WHAT IS BEING ASKED - Below are some records. Set down exactly the line holding "row order: none -> xPts descending" and every later line through the end, omitting the pictures.

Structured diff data
···
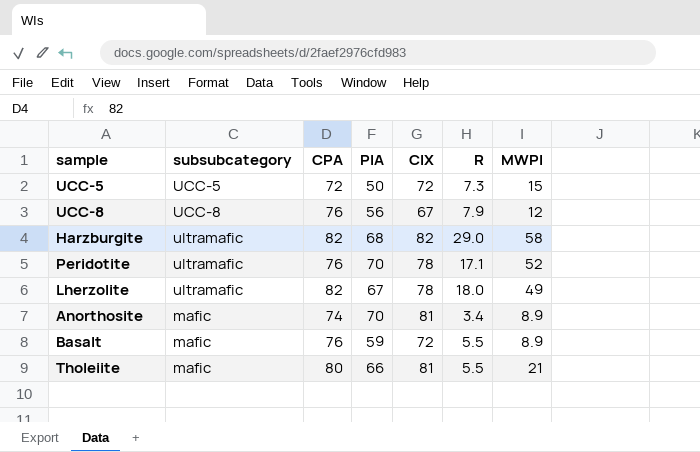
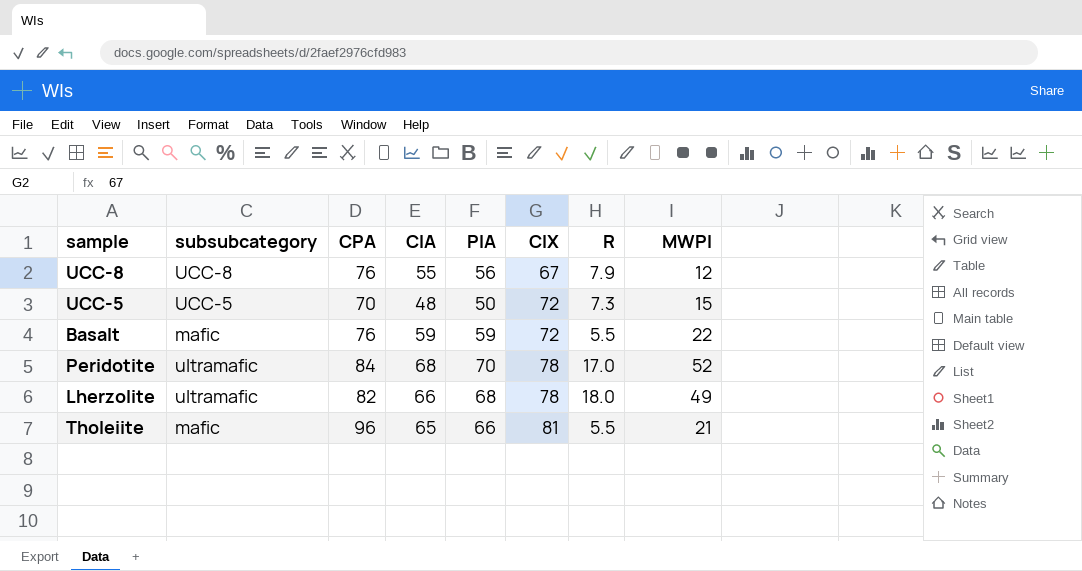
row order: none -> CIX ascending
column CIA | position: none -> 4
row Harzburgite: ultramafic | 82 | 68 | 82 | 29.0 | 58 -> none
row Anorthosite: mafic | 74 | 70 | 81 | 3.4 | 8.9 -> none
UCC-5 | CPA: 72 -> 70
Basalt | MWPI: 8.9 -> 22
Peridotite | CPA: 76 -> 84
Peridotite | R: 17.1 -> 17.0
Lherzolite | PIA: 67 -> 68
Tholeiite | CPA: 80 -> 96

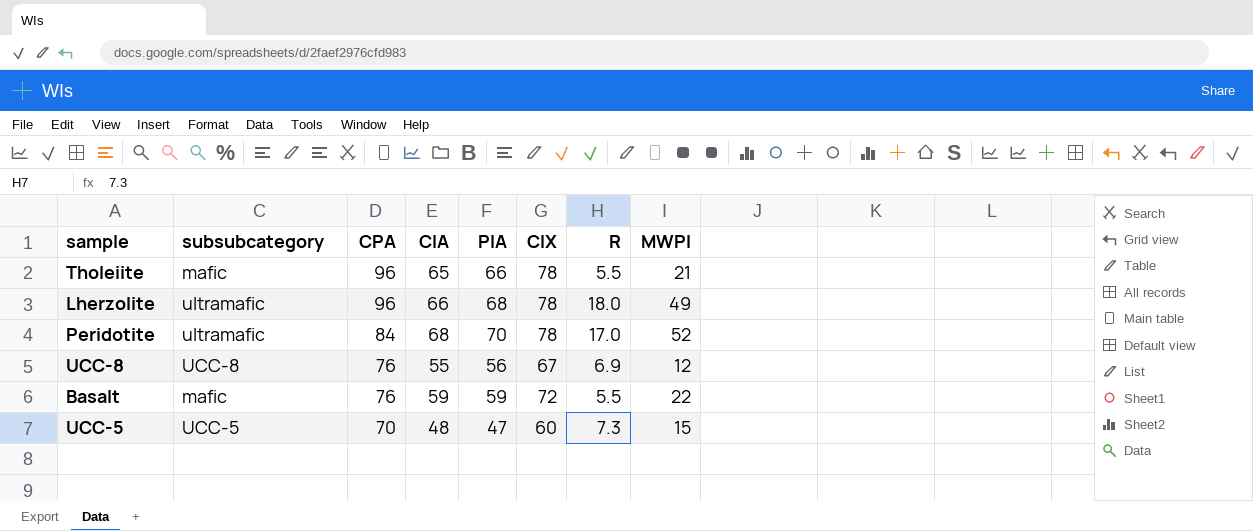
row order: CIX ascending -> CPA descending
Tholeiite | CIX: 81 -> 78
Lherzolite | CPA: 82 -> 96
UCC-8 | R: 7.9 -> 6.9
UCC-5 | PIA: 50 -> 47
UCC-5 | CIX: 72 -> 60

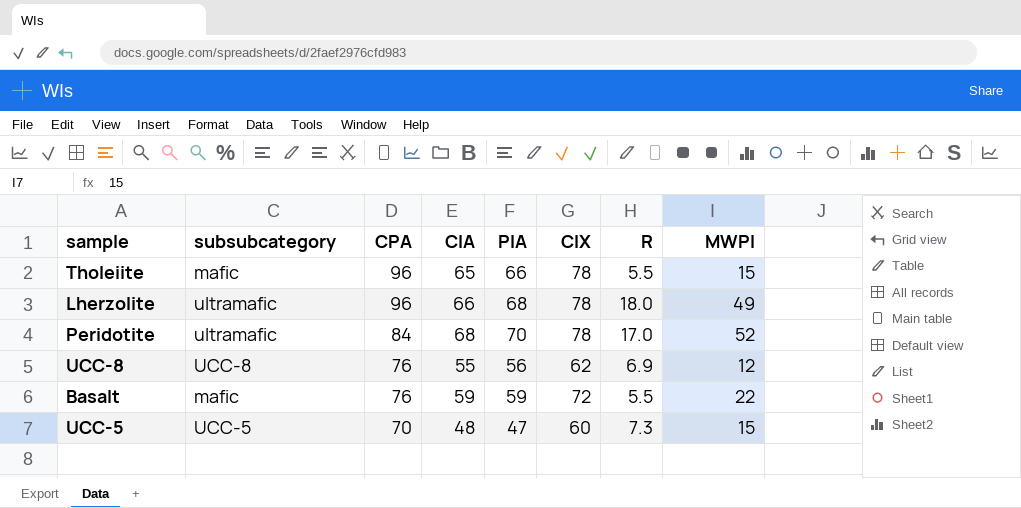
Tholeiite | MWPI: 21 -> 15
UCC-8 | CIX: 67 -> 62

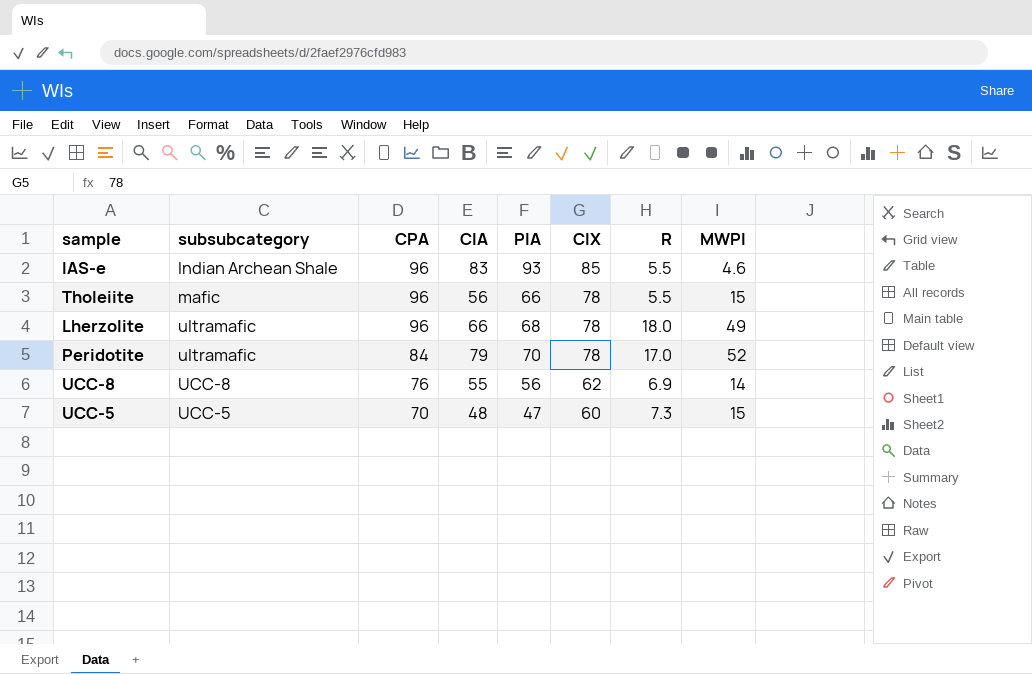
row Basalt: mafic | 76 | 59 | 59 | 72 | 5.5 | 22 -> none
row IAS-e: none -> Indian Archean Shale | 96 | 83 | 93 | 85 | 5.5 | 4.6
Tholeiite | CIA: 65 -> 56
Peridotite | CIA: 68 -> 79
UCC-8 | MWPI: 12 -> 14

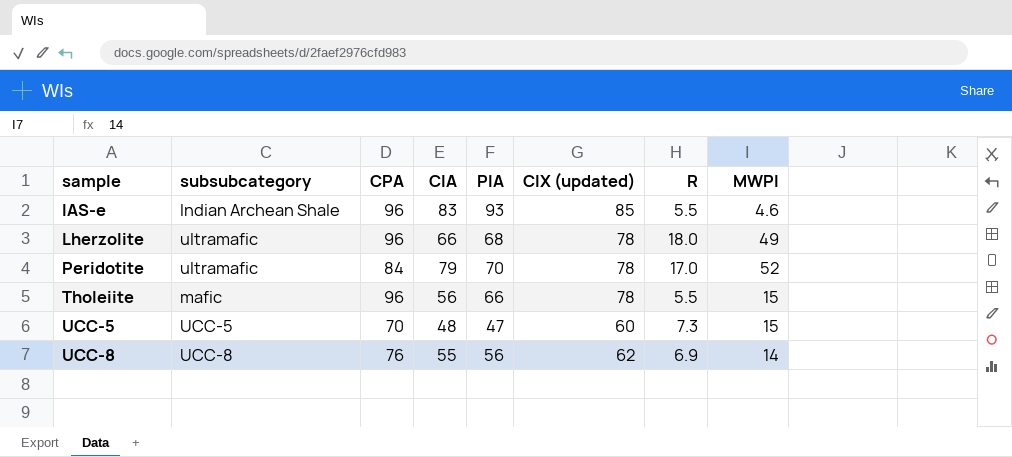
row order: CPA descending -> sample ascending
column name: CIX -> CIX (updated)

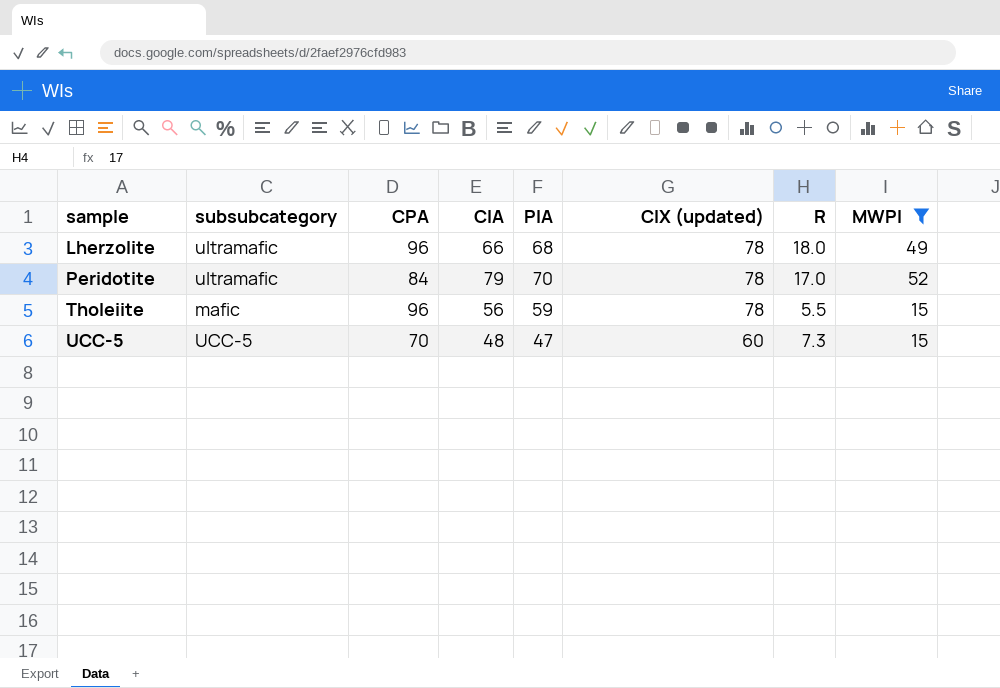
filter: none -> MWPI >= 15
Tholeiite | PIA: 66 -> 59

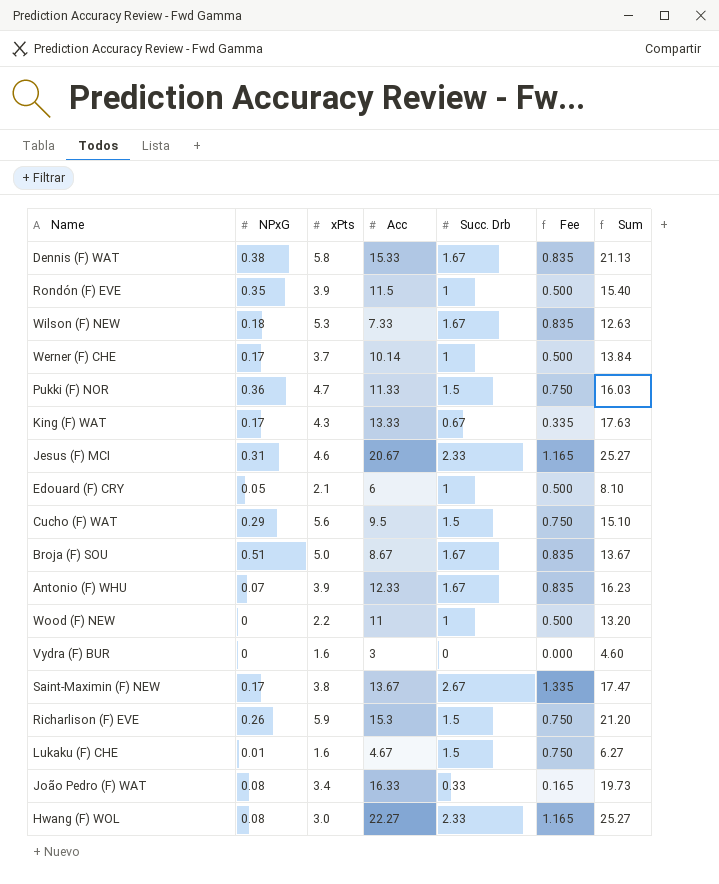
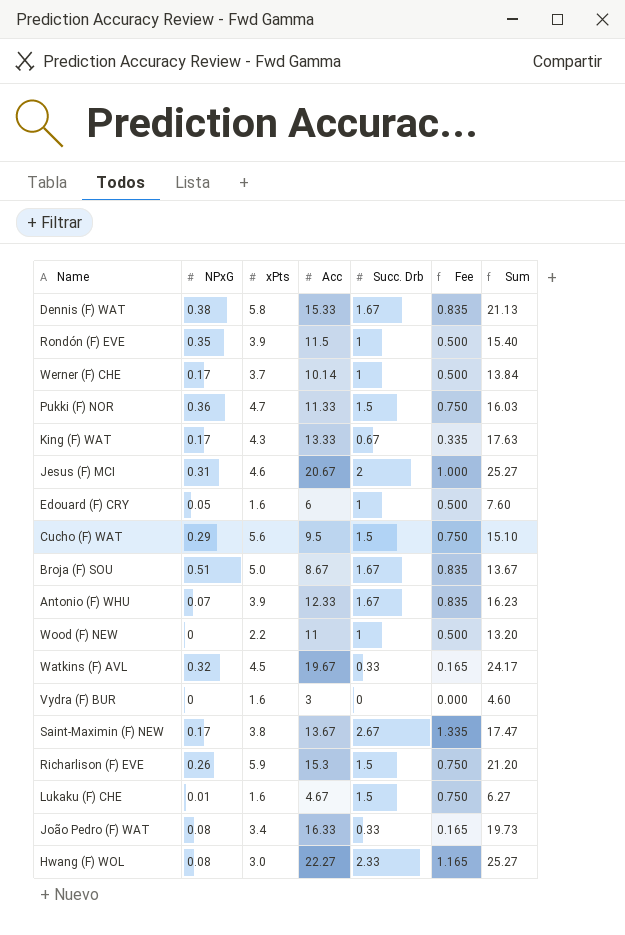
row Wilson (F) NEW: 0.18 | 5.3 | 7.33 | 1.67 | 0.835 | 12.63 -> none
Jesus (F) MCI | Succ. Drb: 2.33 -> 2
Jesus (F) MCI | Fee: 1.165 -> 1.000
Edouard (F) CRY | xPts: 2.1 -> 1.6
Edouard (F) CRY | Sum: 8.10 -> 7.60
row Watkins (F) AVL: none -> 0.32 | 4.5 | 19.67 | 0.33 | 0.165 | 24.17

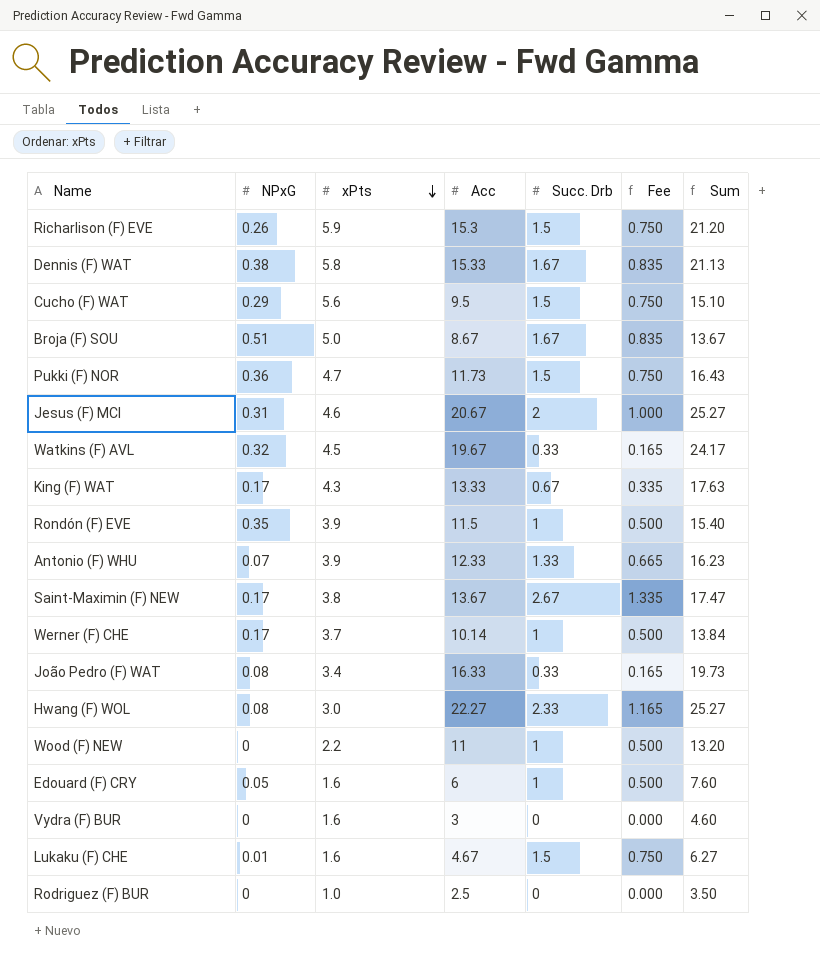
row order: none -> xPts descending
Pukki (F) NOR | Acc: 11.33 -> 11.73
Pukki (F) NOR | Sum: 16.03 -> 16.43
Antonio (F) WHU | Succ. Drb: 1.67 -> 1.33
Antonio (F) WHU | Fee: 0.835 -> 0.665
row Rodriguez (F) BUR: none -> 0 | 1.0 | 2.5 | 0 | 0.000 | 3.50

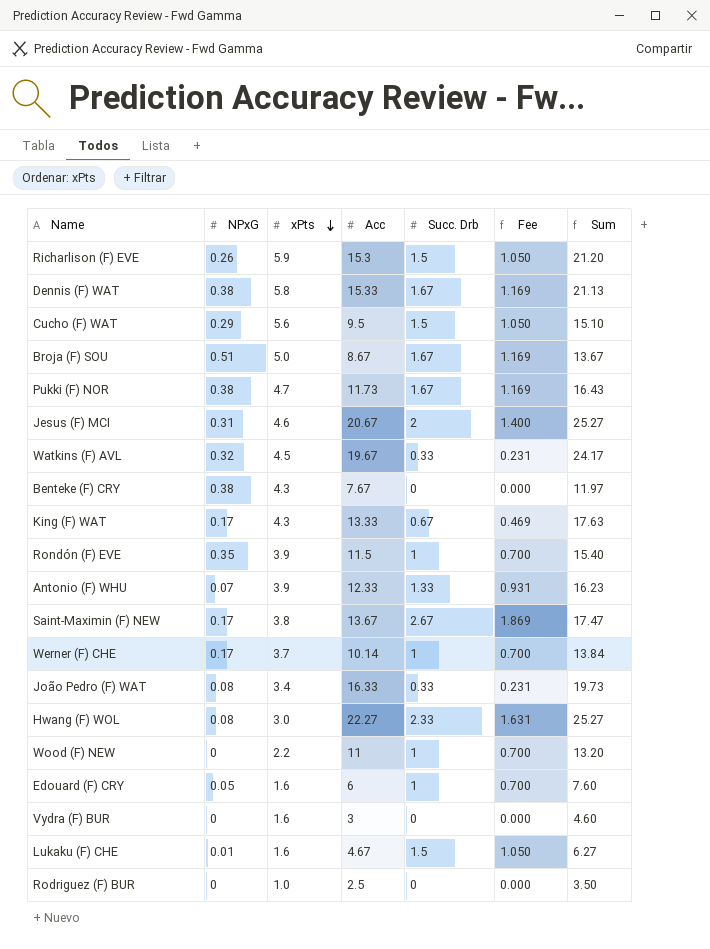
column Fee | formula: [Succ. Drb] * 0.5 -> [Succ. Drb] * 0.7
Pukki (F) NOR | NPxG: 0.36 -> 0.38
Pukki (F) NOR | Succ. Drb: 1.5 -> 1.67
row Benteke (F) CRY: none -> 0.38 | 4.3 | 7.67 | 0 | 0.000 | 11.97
···
EXPECTED ANSWER -
row order: none -> xPts descending
Pukki (F) NOR | Acc: 11.33 -> 11.73
Pukki (F) NOR | Sum: 16.03 -> 16.43
Antonio (F) WHU | Succ. Drb: 1.67 -> 1.33
Antonio (F) WHU | Fee: 0.835 -> 0.665
row Rodriguez (F) BUR: none -> 0 | 1.0 | 2.5 | 0 | 0.000 | 3.50

column Fee | formula: [Succ. Drb] * 0.5 -> [Succ. Drb] * 0.7
Pukki (F) NOR | NPxG: 0.36 -> 0.38
Pukki (F) NOR | Succ. Drb: 1.5 -> 1.67
row Benteke (F) CRY: none -> 0.38 | 4.3 | 7.67 | 0 | 0.000 | 11.97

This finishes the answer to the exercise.